TASK TO COMPLETE.
Extract, from the records beneath this instruction, each line that contains the word "Link".

(Change detection outputs)
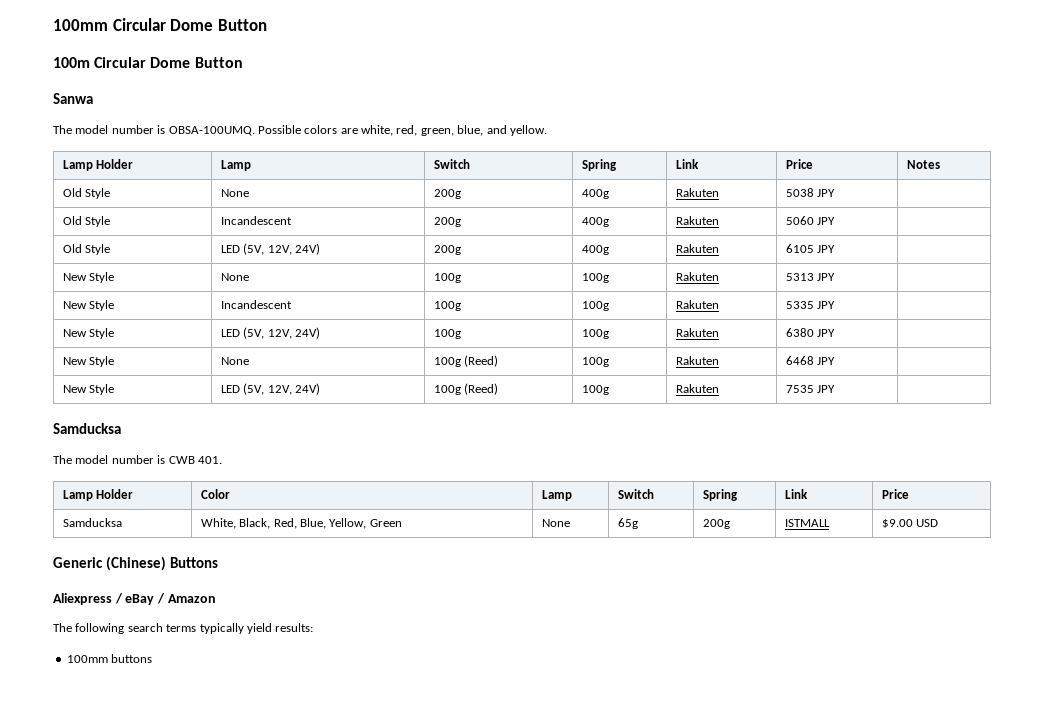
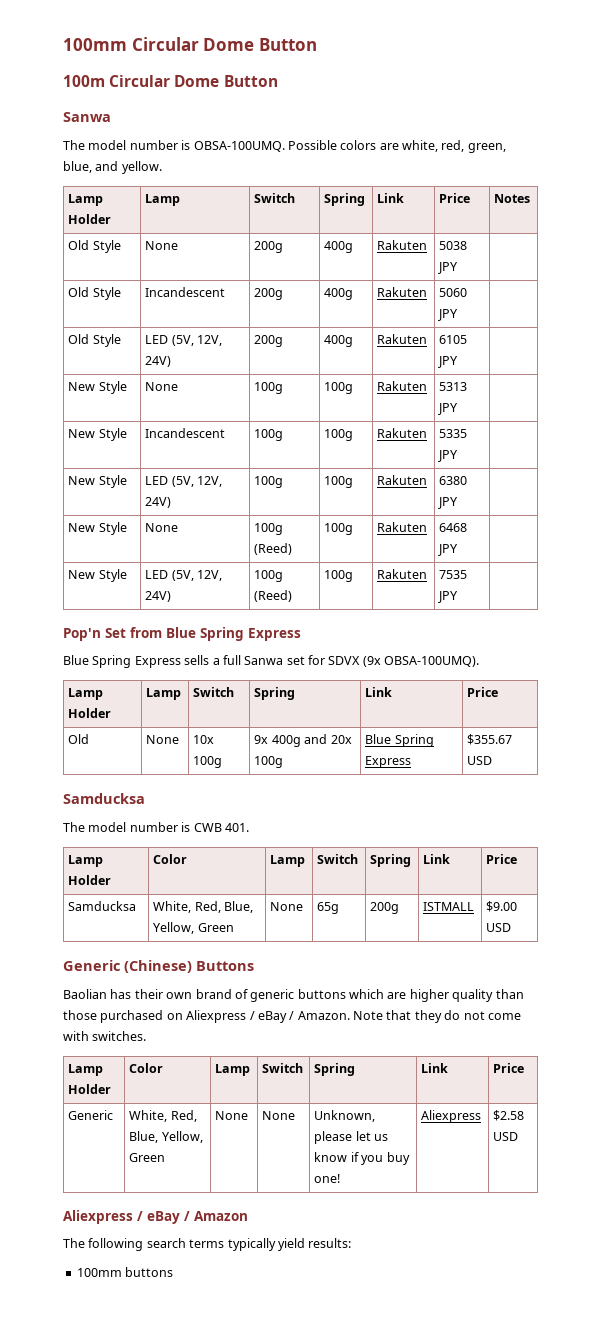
+ Pop'n Set from Blue Spring Express
+ Blue Spring Express sells a full Sanwa set for SDVX (9x OBSA-100UMQ).
+ Lamp Holder | Lamp | Switch | Spring | Link | Price
+ Old | None | 10x 100g | 9x 400g and 20x 100g | Blue Spring Express | $355.67 USD
- Samducksa | White, Black, Red, Blue, Yellow, Green | None | 65g | 200g | ISTMALL | $9.00 USD
+ Samducksa | White, Red, Blue, Yellow, Green | None | 65g | 200g | ISTMALL | $9.00 USD
+ Baolian has their own brand of generic buttons which are higher quality than those purchased on Aliexpress / eBay / Amazon. Note that they do not come with switches.
+ Lamp Holder | Color | Lamp | Switch | Spring | Link | Price
+ Generic | White, Red, Blue, Yellow, Green | None | None | Unknown, please let us know if you buy one! | Aliexpress | $2.58 USD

RESPONSE FOR THIS EXERCISE.
+ Lamp Holder | Lamp | Switch | Spring | Link | Price
+ Lamp Holder | Color | Lamp | Switch | Spring | Link | Price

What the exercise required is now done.